"the heavy king"
after a long lunch by jake kilroy.
with too much history, not enough money,
and no excuses, a man finally considered l.a.
it had been in his nerves the whole time,
mugging classical music,
caroling street graffiti,
making waste of youth.
the city cracked sharp teeth
and bled light to attract
the dreamers and the bingers,
offering a home away from home
when all they needed was a map and a blessing.
what good is the pulse
if it stumbles like a bent clock,
with hands flagging down anything that looks like a passing christ?
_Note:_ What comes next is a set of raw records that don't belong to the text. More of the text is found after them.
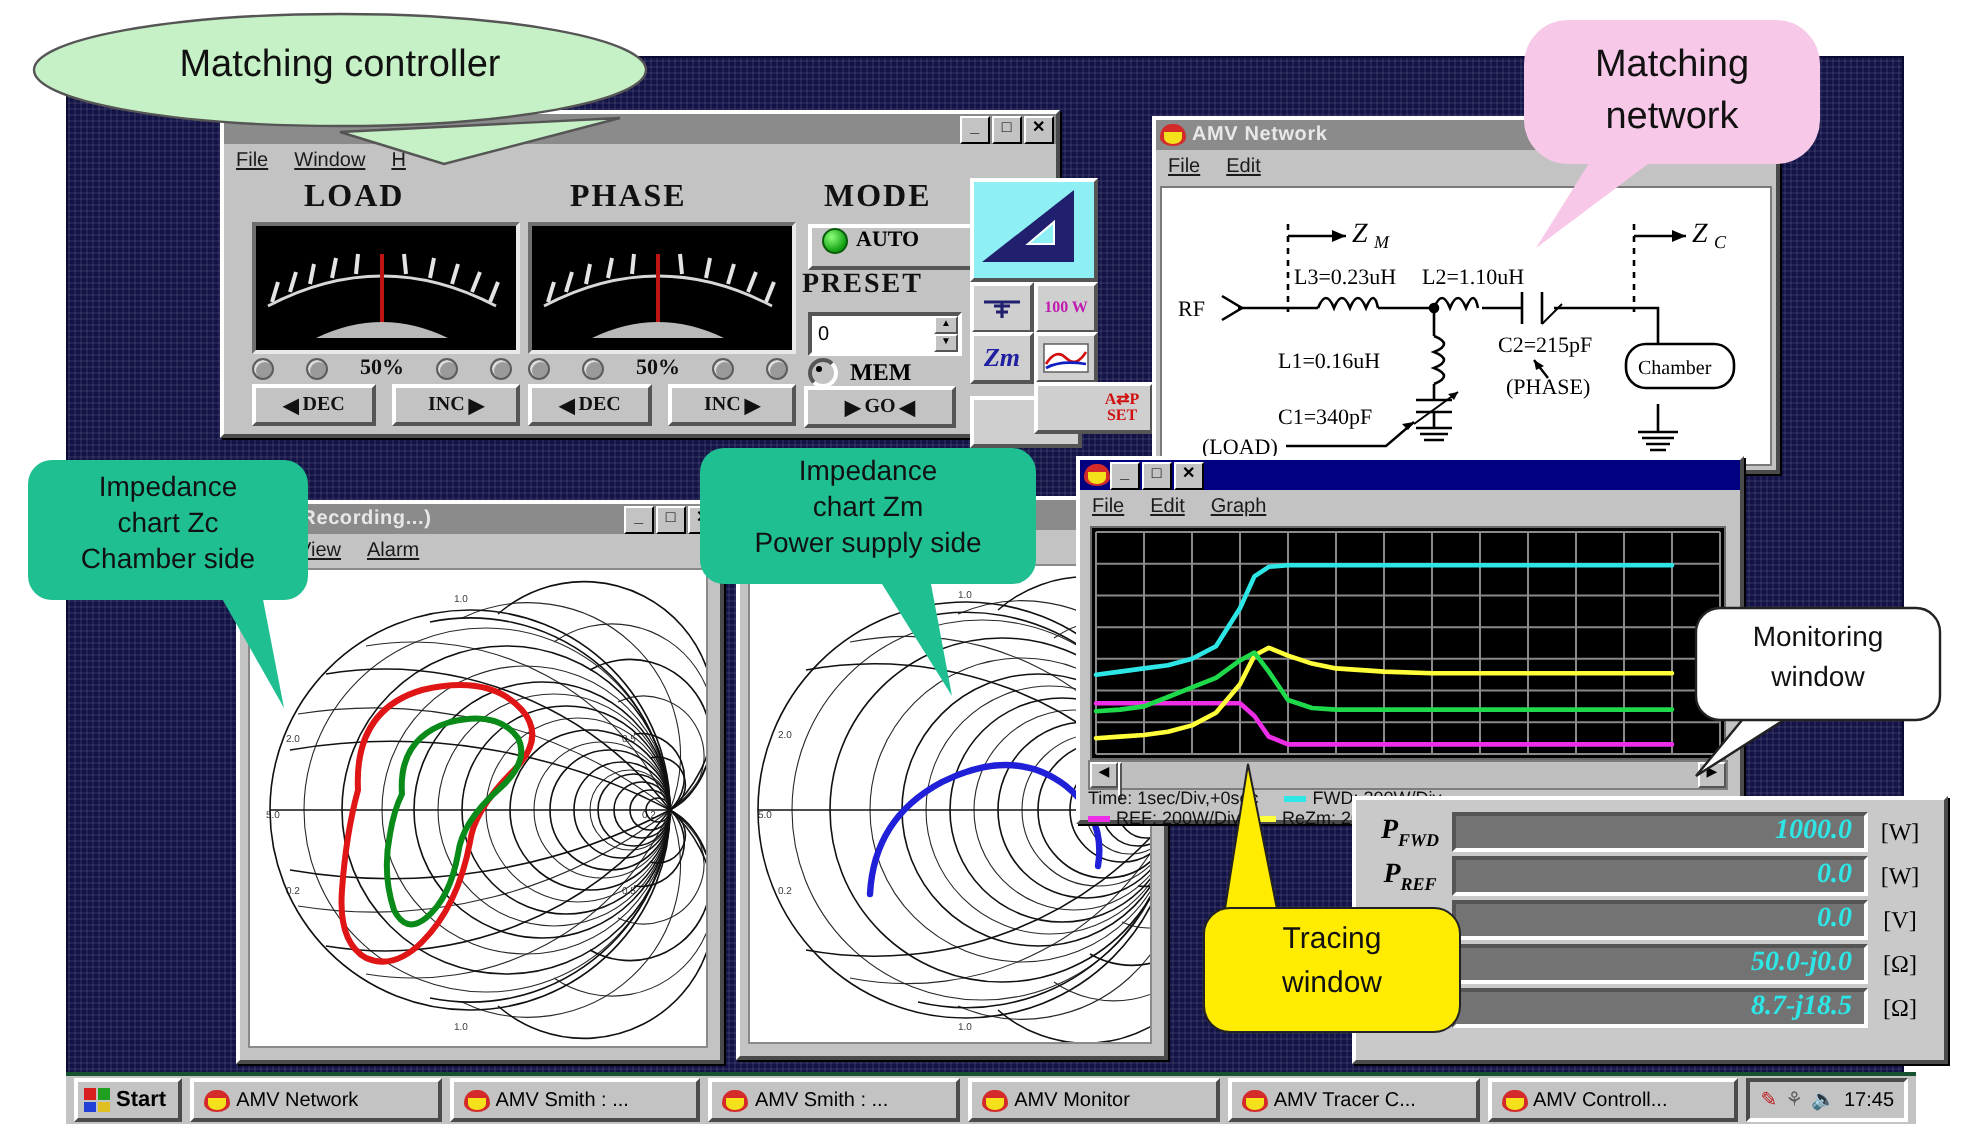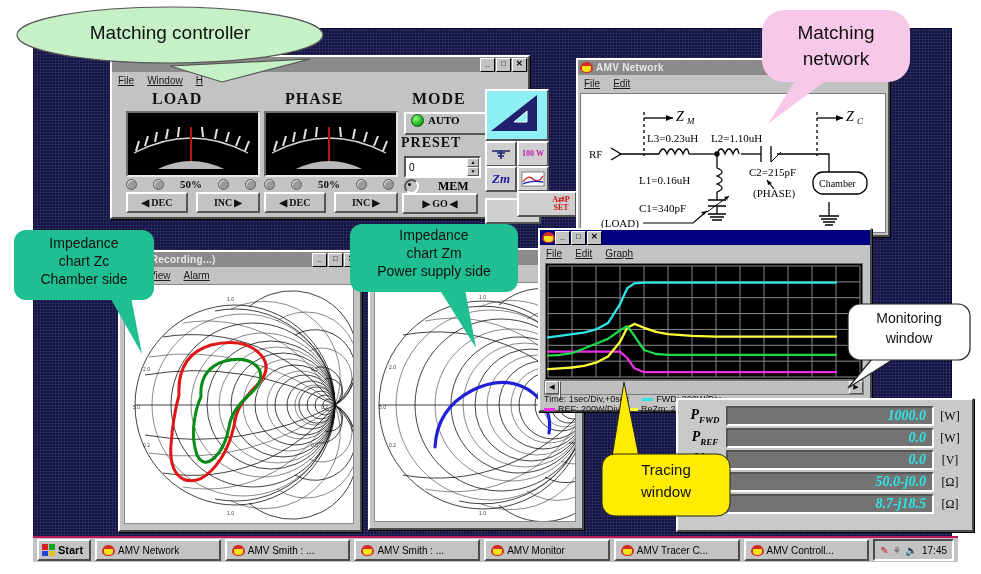--- a/index.html
+++ b/index.html
@@ -241,7 +241,7 @@
             <i>▼</i>
           </span>
       </div>
-      <div style="position:absolute;left:292px;top:91px;display:flex;align-items:flex-end;gap:19px;">
+      <div style="position:absolute;left:292px;top:91px;display:flex;align-items:flex-end;gap:6px;">
         <span class="radio"></span>
         <span style="font-family:'Liberation Serif',serif;font-weight:bold;font-size:12px;">MEM</span>
       </div>

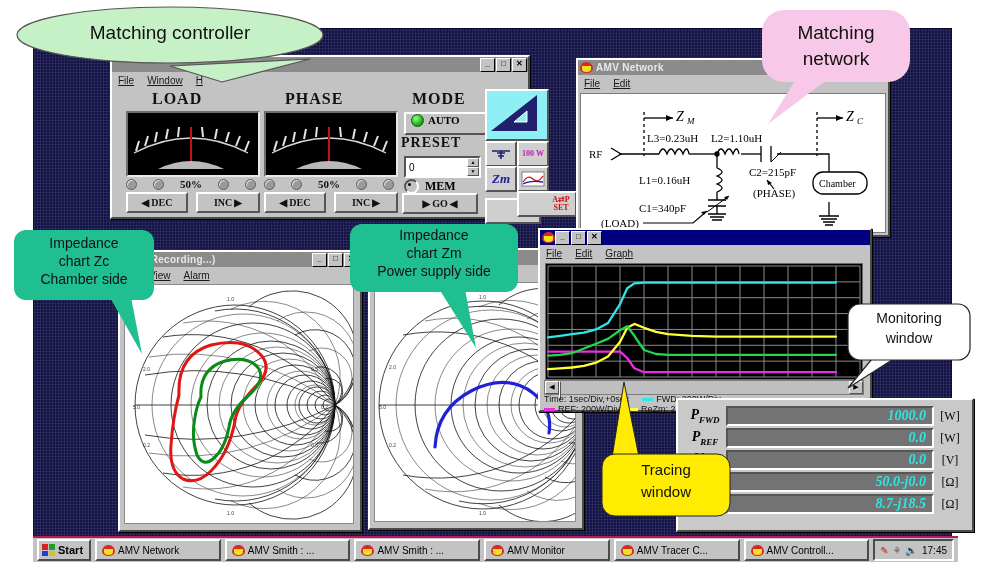--- a/index.html
+++ b/index.html
@@ -111,7 +111,7 @@
 
   
   .taskbar{position:absolute;left:33px;top:536px;width:917px;height:24px;background:#c3c3c3;
-           border-top:2px solid #be185d;display:flex;align-items:center;gap:4px;padding:0 4px;}
+           border-top:2px solid #14532d;display:flex;align-items:center;gap:4px;padding:0 4px;}
   .start{display:flex;align-items:center;gap:3px;height:18px;padding:0 6px 0 3px;
          background:#c3c3c3;border:2px solid;border-color:#fff #4b4b4b #4b4b4b #fff;
          font-weight:bold;font-size:11px;color:#000;}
jesus, why did we retell all these stories
if they were only to mutate into idioms?
is that how it happens?
is that how we become patron saints of the afterlife?
yeah, yeah, carve up a grave in reincarnation bulk weight
so we can tell ourselves we'll avoid the madness
and kill the cancer next time.
surely these hands were constructed
by mother nature or lord supernatural
for more than holding prayer beads
and patting the backs of desperate local monks.
i was wild once!
i was the battering ram of night.
i was the only blanket in a lover's home.
i was clothes on the floor,
drugs in the system, blood unsure of source.
and now i'm the last king of land so barren
you couldn't plant a foot—
every merchant elsewhere,
all churches gone, nobody home but crows.
but here we are waiting to buy into anything that resembles the past.